◆ **EXERCISE DIRECTIONS**: Exactly how many lines of the data below include the string "shipping"? State the number and nothing more.

◆ **RECORDS PROVIDED**:
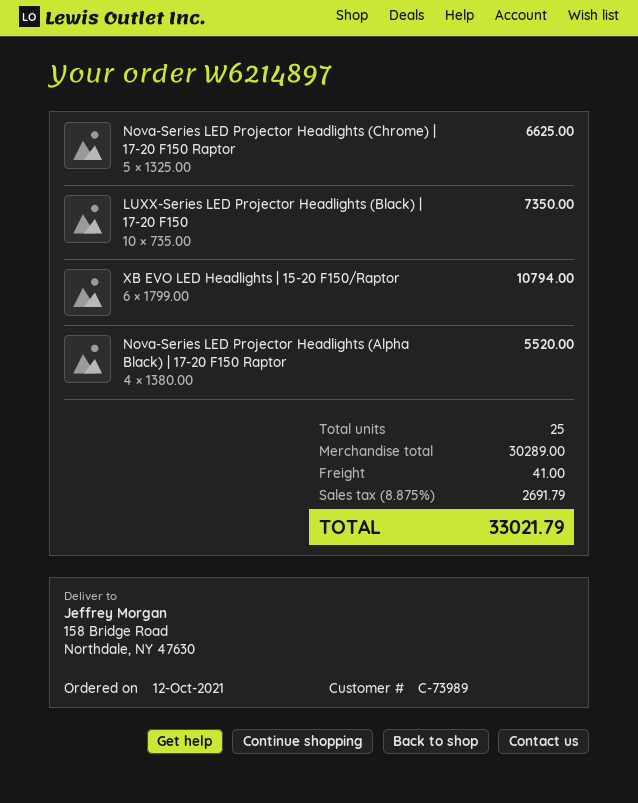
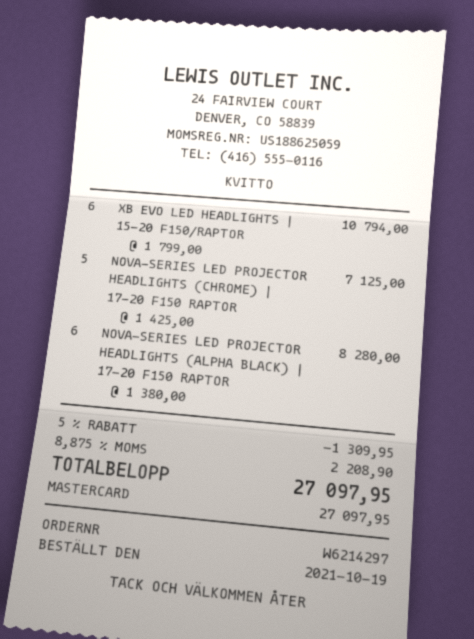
order number: W6214897 -> W6214297
order date: 2021-10-12 -> 2021-10-19
Nova-Series LED Projector Headlights (Chrome) | 17-20 F150 Raptor: 5 x 1325.00 = 6625.00 -> 5 x 1425.00 = 7125.00
LUXX-Series LED Projector Headlights (Black) | 17-20 F150: 10 x 735.00 = 7350.00 -> none
Nova-Series LED Projector Headlights (Alpha Black) | 17-20 F150 Raptor: 4 x 1380.00 = 5520.00 -> 6 x 1380.00 = 8280.00
discount: none -> 5% = 1309.95
shipping: 41.00 -> none
tax: 8.875% = 2691.79 -> 8.875% = 2208.90
total: 33021.79 -> 27097.95

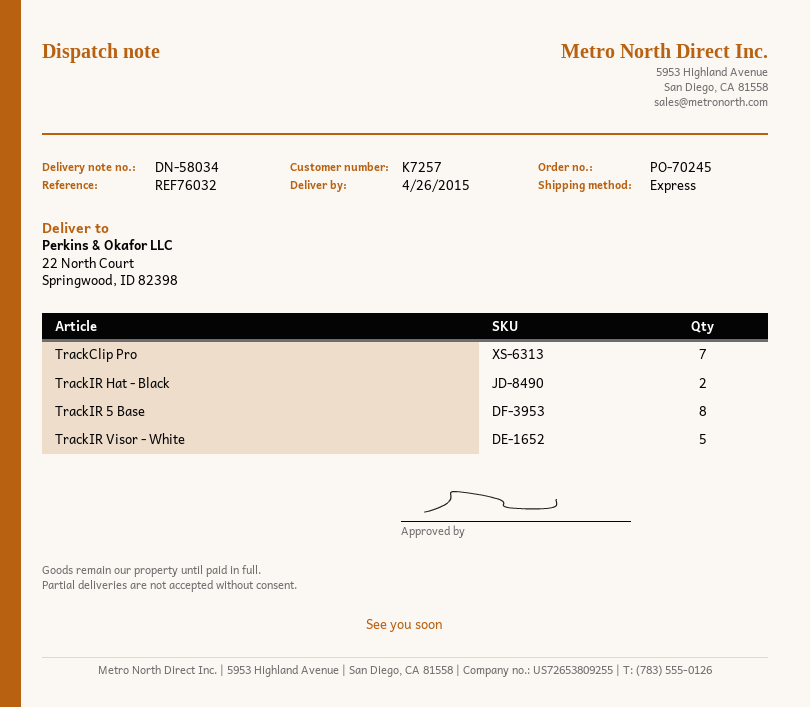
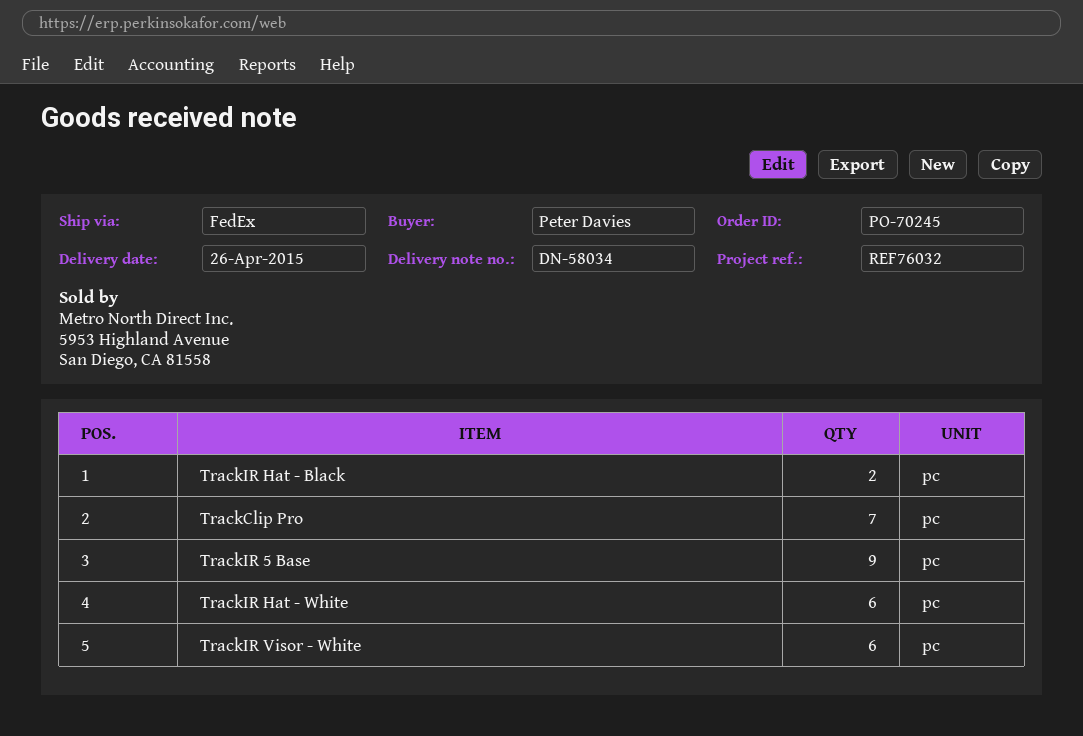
shipping method: express -> FedEx
TrackIR 5 Base: 8 -> 9
TrackIR Visor - White: 5 -> 6
TrackIR Hat - White: none -> 6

◆ **THE ANSWER**: 2